And it’s being remade from Narsil to Anduril in Rivendell, which means, I’m guessing, that those two guys hitting it are smiths escaped from Eregion that Elrond swept up and managed to rescue during his insanely-risky post-fall-of-Eregion attempted rescue mission.  Eregion, of the jewelsmiths.  Eregion of the Rings that can avert entropy.

And later, Anduril seems to know what it’s hitting, and be able to flash light at just the right moment…?  Maybe it can do what Sting does and detect enemies.

…mighty spells…

Maybe you DO remake the damn thing by hitting it with a very carefully tuned hammer while reciting poetry? In the absence of a treatise on the practice of Elven Enchantments and Dwarven Spells And Their Employment in Metalworking it seems as valid a theory as any. 

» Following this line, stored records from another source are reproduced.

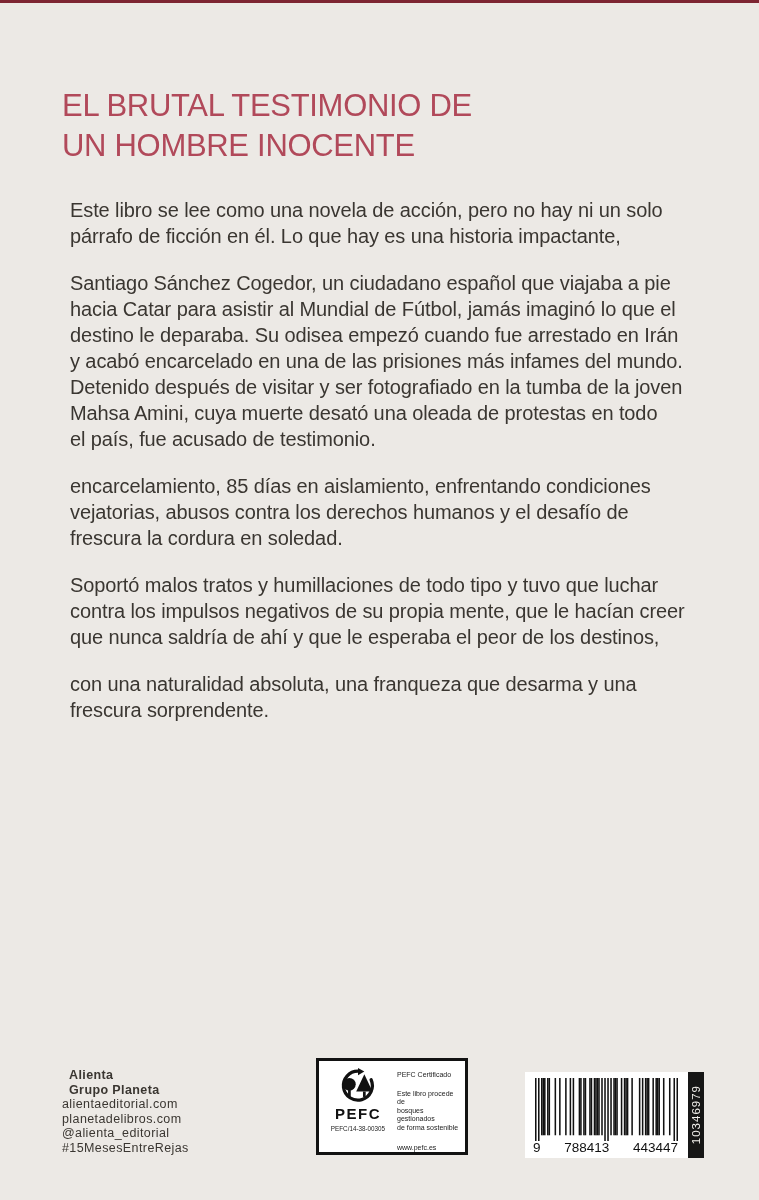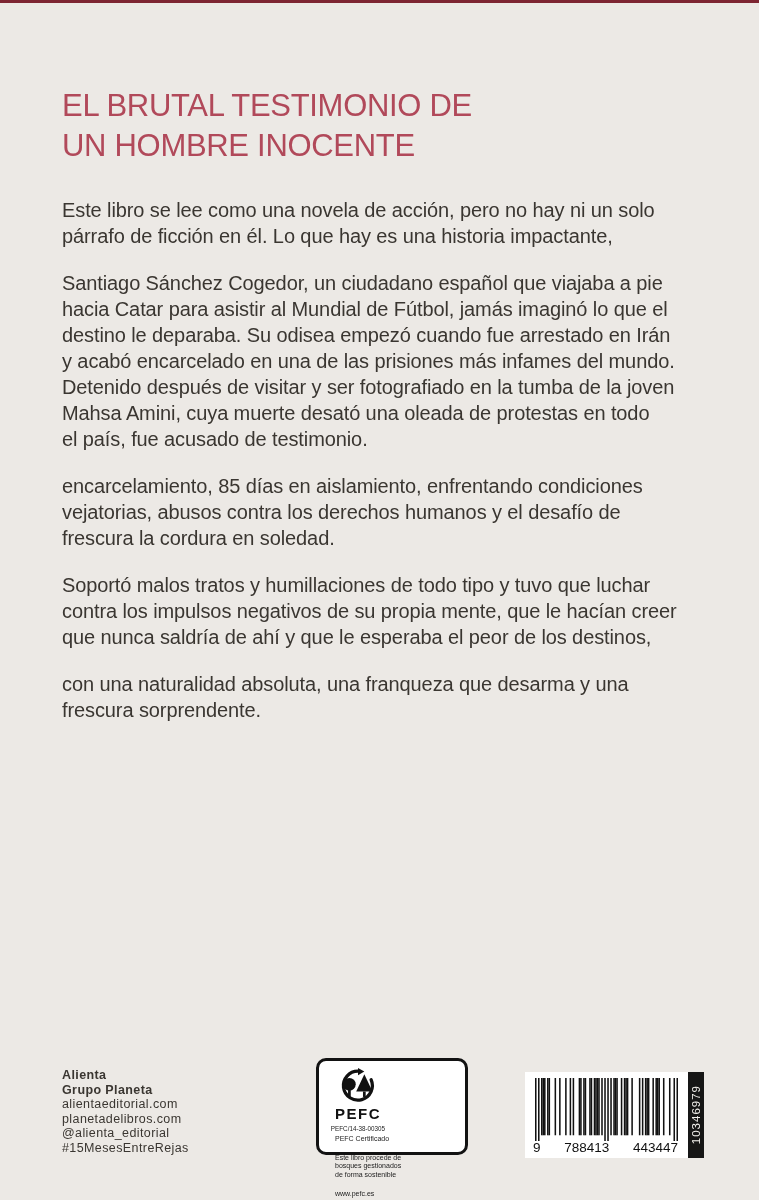"Este libro se lee como" .body-copy .para { margin: 0 0 21px 0 -> 0 0 21px 8px }
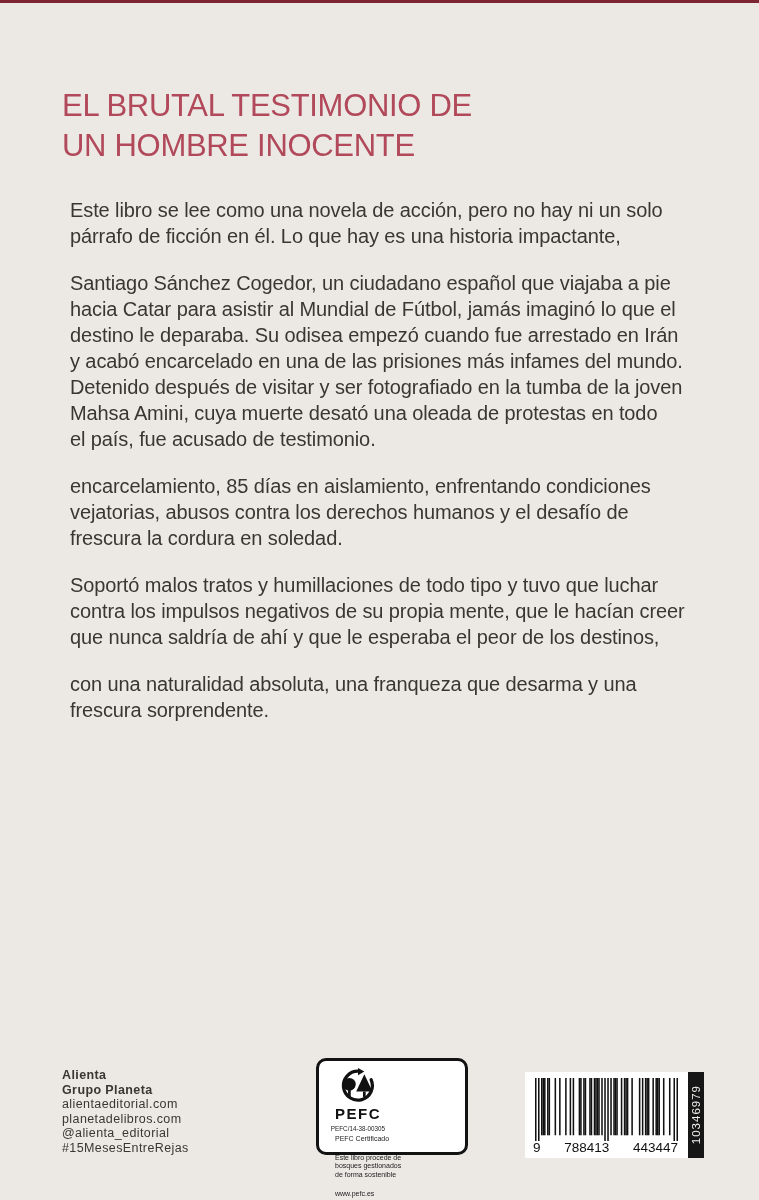"Alienta" .footer-left .b { margin-left: none -> 7px }
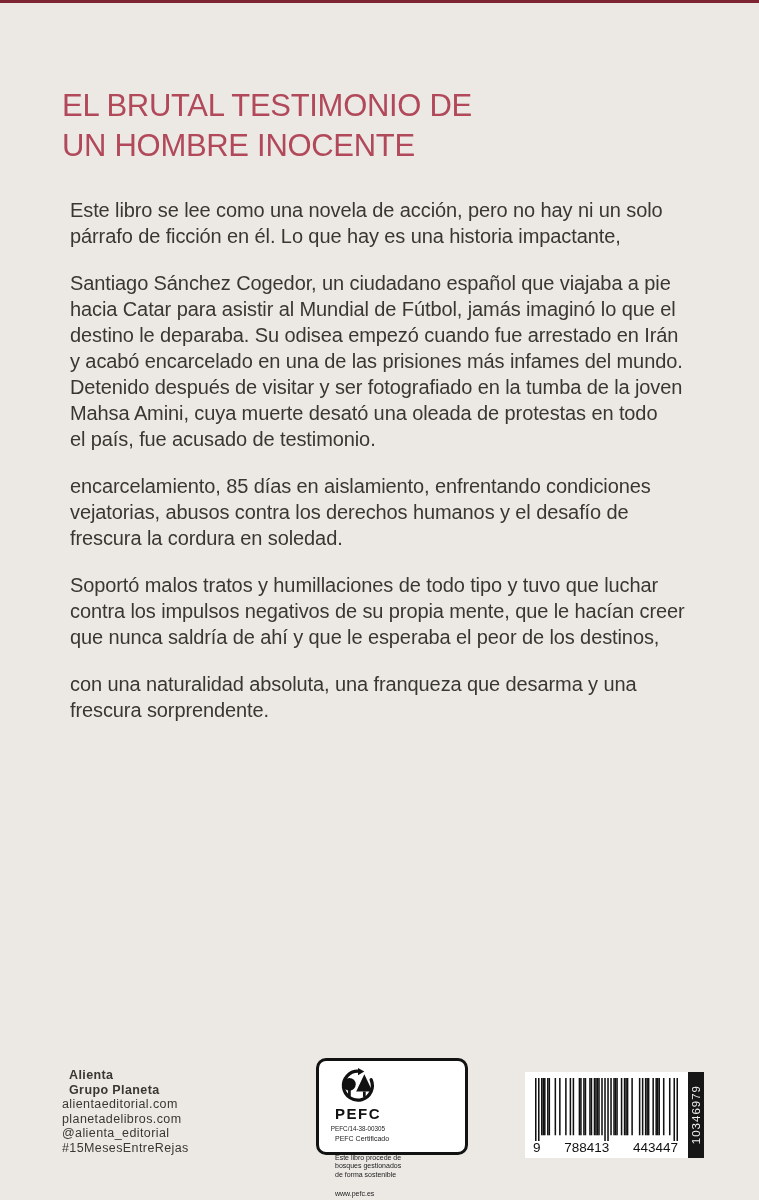"PEFC" .pefc-box { border-radius: 10px -> 0; flex-direction: column -> row }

Any sufficiently advanced technology is indistinguishable from magic

Arthur C Clarke’s third law says.   

No doubt Galadriel would argue with the use of the word ‘magic’ on the grounds that it isn’t sufficiently distinguished from the deceits of the Enemy, but we don’t all have the advantage of having studied with Aule, Galadriel.

… I love this scene!  

I have always wished to read On the Practice of Elven Enchantments and Dwarven Spells And Their Employment in Metalworking.  Because this is not how iron-based metals work.  Ferrous metals neither work that way in the sense of “function” nor do they work that way in the sense of “to bring to shape by gradual process.”

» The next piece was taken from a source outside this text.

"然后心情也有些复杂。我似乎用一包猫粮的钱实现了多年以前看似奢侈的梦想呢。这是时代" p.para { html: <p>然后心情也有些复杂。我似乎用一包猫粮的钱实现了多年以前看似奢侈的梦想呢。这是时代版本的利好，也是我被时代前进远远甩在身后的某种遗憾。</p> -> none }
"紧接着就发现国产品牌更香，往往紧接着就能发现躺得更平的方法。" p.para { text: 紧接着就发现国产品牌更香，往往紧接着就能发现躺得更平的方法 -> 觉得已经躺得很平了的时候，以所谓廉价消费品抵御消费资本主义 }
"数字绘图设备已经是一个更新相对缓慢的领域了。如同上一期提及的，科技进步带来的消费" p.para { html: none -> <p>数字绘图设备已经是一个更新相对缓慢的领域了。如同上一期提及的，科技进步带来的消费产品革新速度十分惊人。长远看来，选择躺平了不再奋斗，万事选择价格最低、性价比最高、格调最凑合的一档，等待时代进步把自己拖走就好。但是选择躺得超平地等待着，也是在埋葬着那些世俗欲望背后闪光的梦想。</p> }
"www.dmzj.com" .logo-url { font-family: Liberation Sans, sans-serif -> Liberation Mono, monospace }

If I try to consider it as steel, I have the following issues:

  • If that is a (forge)weld, you are hammering too hard and will break it.
  • If that is a weld, where is your flux?
  • It’s not even the right kind of weld for a high-impact tool (i.e. a sword), so even the idea of welding in this way is wrong, but we’ll ignore that since it’s apparently what they are doing.   (Re-forging a sword is exactly what it says on the tin, forging again.)
  • Good temperature-color for shaping, not hot enough for sticking (welding)
  • Lawsy, someone teach that boy how to aim his hammer
  • Or maybe give him a proper smithing hammer?
  • Or some muscles?  That ain’t how your swing that (estimated) 3-pound hammer.
  • The sparks always give me a special shudder because if your steel
    comes out of the fire sparking, you’ve burned it and have to REMAKE YOUR
    STEEL (or cut off the burned bits)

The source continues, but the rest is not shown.